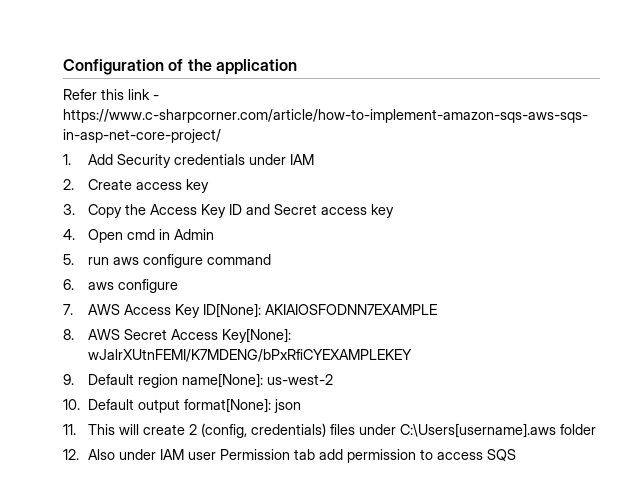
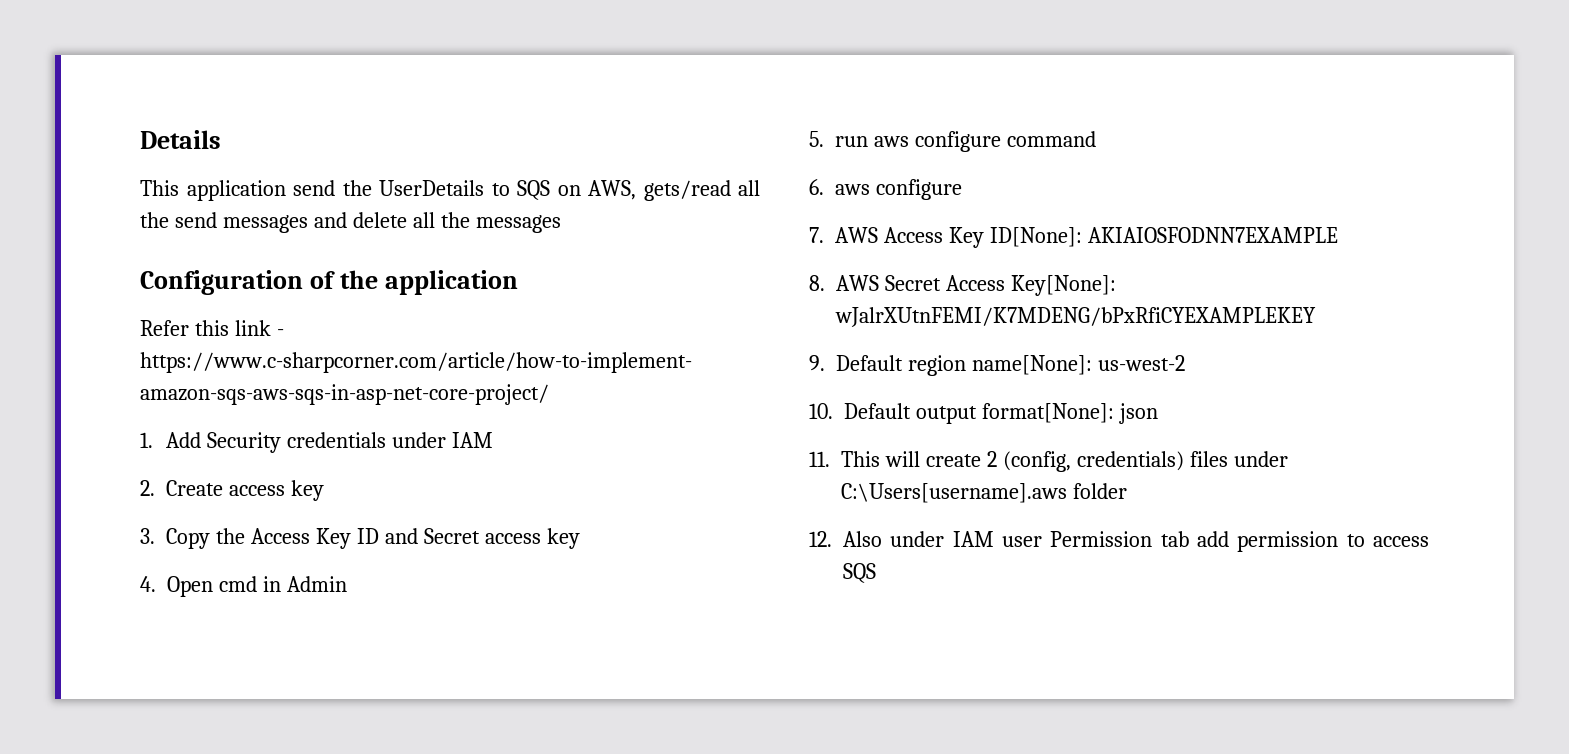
+ Details
+ This application send the UserDetails to SQS on AWS, gets/read all the send messages and delete all the messages

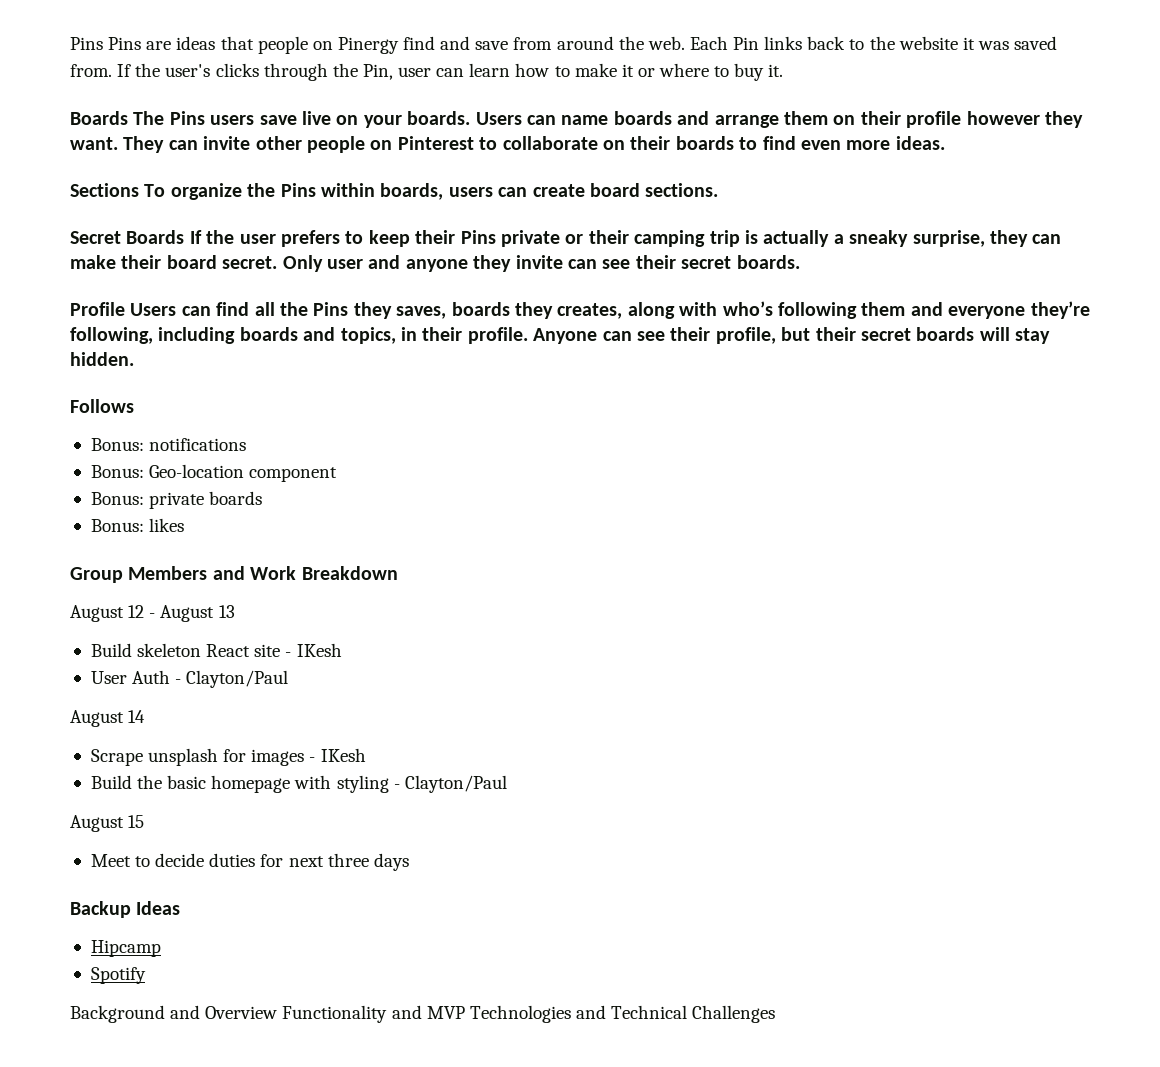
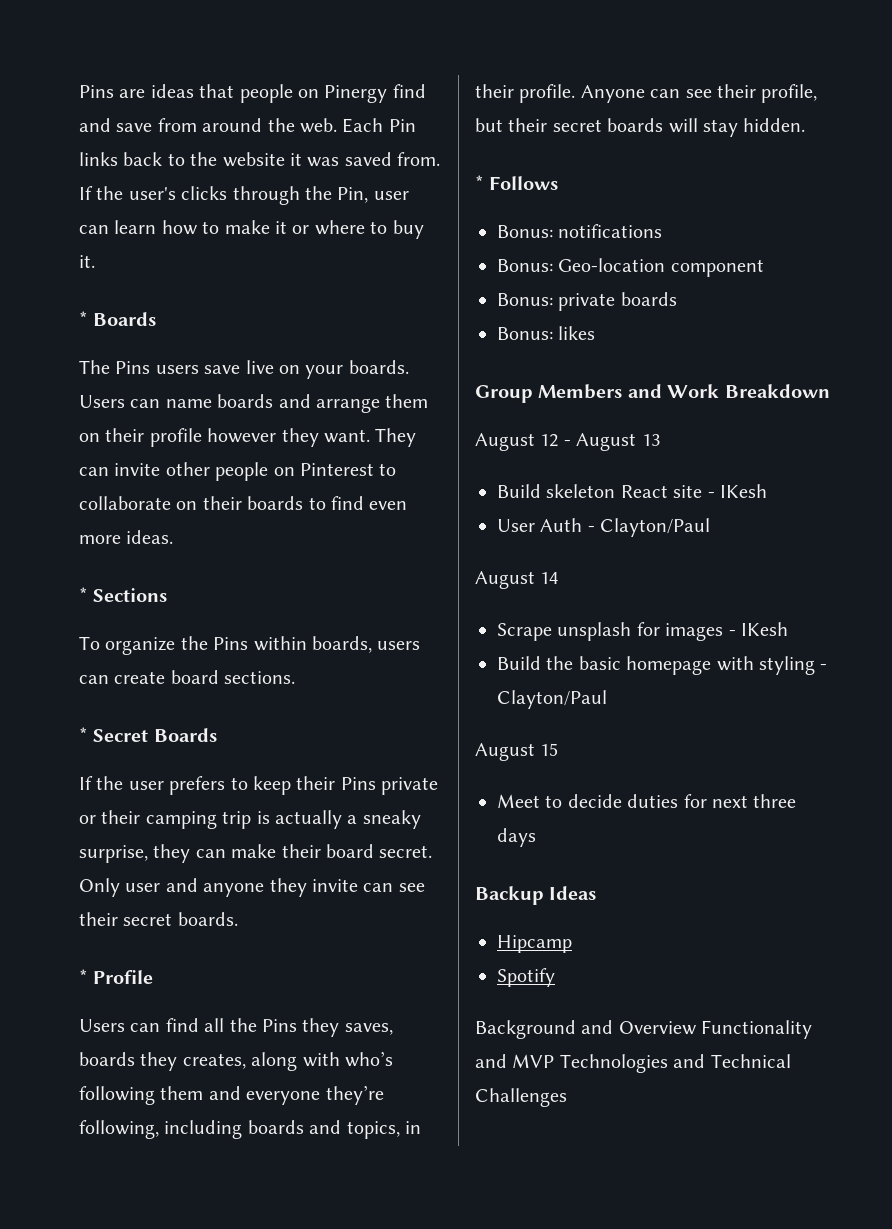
- Pins Pins are ideas that people on Pinergy find and save from around the web.
+ Pins are ideas that people on Pinergy find and save from around the web.
- Boards The Pins users save live on your boards.
+ * Boards
+ The Pins users save live on your boards.
- Sections To organize the Pins within boards, users can create board sections.
+ * Sections
+ To organize the Pins within boards, users can create board sections.
- Secret Boards If the user prefers to keep their Pins private or their camping trip is actually a sneaky surprise, they can make their board secret.
+ * Secret Boards
+ If the user prefers to keep their Pins private or their camping trip is actually a sneaky surprise, they can make their board secret.
- Profile Users can find all the Pins they saves, boards they creates, along with who’s following them and everyone they’re following, including boards and topics, in their profile.
+ * Profile
+ Users can find all the Pins they saves, boards they creates, along with who’s following them and everyone they’re following, including boards and topics, in their profile.
- Follows
+ * Follows

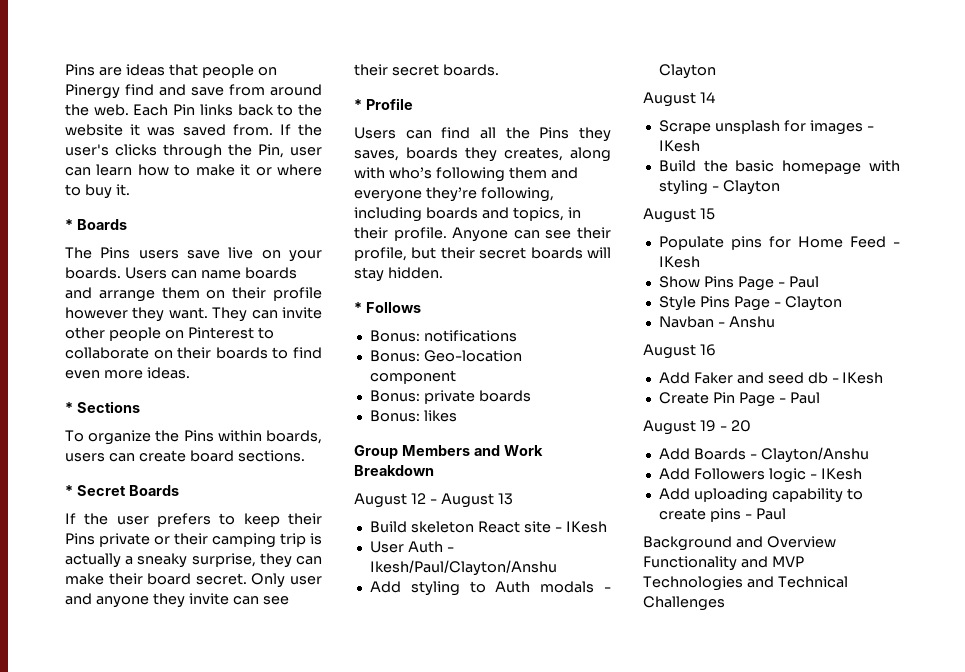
- User Auth - Clayton/Paul
+ User Auth - Ikesh/Paul/Clayton/Anshu
+ Add styling to Auth modals - Clayton
- Build the basic homepage with styling - Clayton/Paul
+ Build the basic homepage with styling - Clayton
- Meet to decide duties for next three days
- Backup Ideas
- Hipcamp
- Spotify
+ Populate pins for Home Feed - IKesh
+ Show Pins Page - Paul
+ Style Pins Page - Clayton
+ Navban - Anshu
+ August 16
+ Add Faker and seed db - IKesh
+ Create Pin Page - Paul
+ August 19 - 20
+ Add Boards - Clayton/Anshu
+ Add Followers logic - IKesh
+ Add uploading capability to create pins - Paul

+++

§ WHAT IS EXPECTED
Omitting all pictures, copy the preceding entries without any alteration.

§ SOLVED EXERCISE
+ Details
+ This application send the UserDetails to SQS on AWS, gets/read all the send messages and delete all the messages

- Pins Pins are ideas that people on Pinergy find and save from around the web.
+ Pins are ideas that people on Pinergy find and save from around the web.
- Boards The Pins users save live on your boards.
+ * Boards
+ The Pins users save live on your boards.
- Sections To organize the Pins within boards, users can create board sections.
+ * Sections
+ To organize the Pins within boards, users can create board sections.
- Secret Boards If the user prefers to keep their Pins private or their camping trip is actually a sneaky surprise, they can make their board secret.
+ * Secret Boards
+ If the user prefers to keep their Pins private or their camping trip is actually a sneaky surprise, they can make their board secret.
- Profile Users can find all the Pins they saves, boards they creates, along with who’s following them and everyone they’re following, including boards and topics, in their profile.
+ * Profile
+ Users can find all the Pins they saves, boards they creates, along with who’s following them and everyone they’re following, including boards and topics, in their profile.
- Follows
+ * Follows

- User Auth - Clayton/Paul
+ User Auth - Ikesh/Paul/Clayton/Anshu
+ Add styling to Auth modals - Clayton
- Build the basic homepage with styling - Clayton/Paul
+ Build the basic homepage with styling - Clayton
- Meet to decide duties for next three days
- Backup Ideas
- Hipcamp
- Spotify
+ Populate pins for Home Feed - IKesh
+ Show Pins Page - Paul
+ Style Pins Page - Clayton
+ Navban - Anshu
+ August 16
+ Add Faker and seed db - IKesh
+ Create Pin Page - Paul
+ August 19 - 20
+ Add Boards - Clayton/Anshu
+ Add Followers logic - IKesh
+ Add uploading capability to create pins - Paul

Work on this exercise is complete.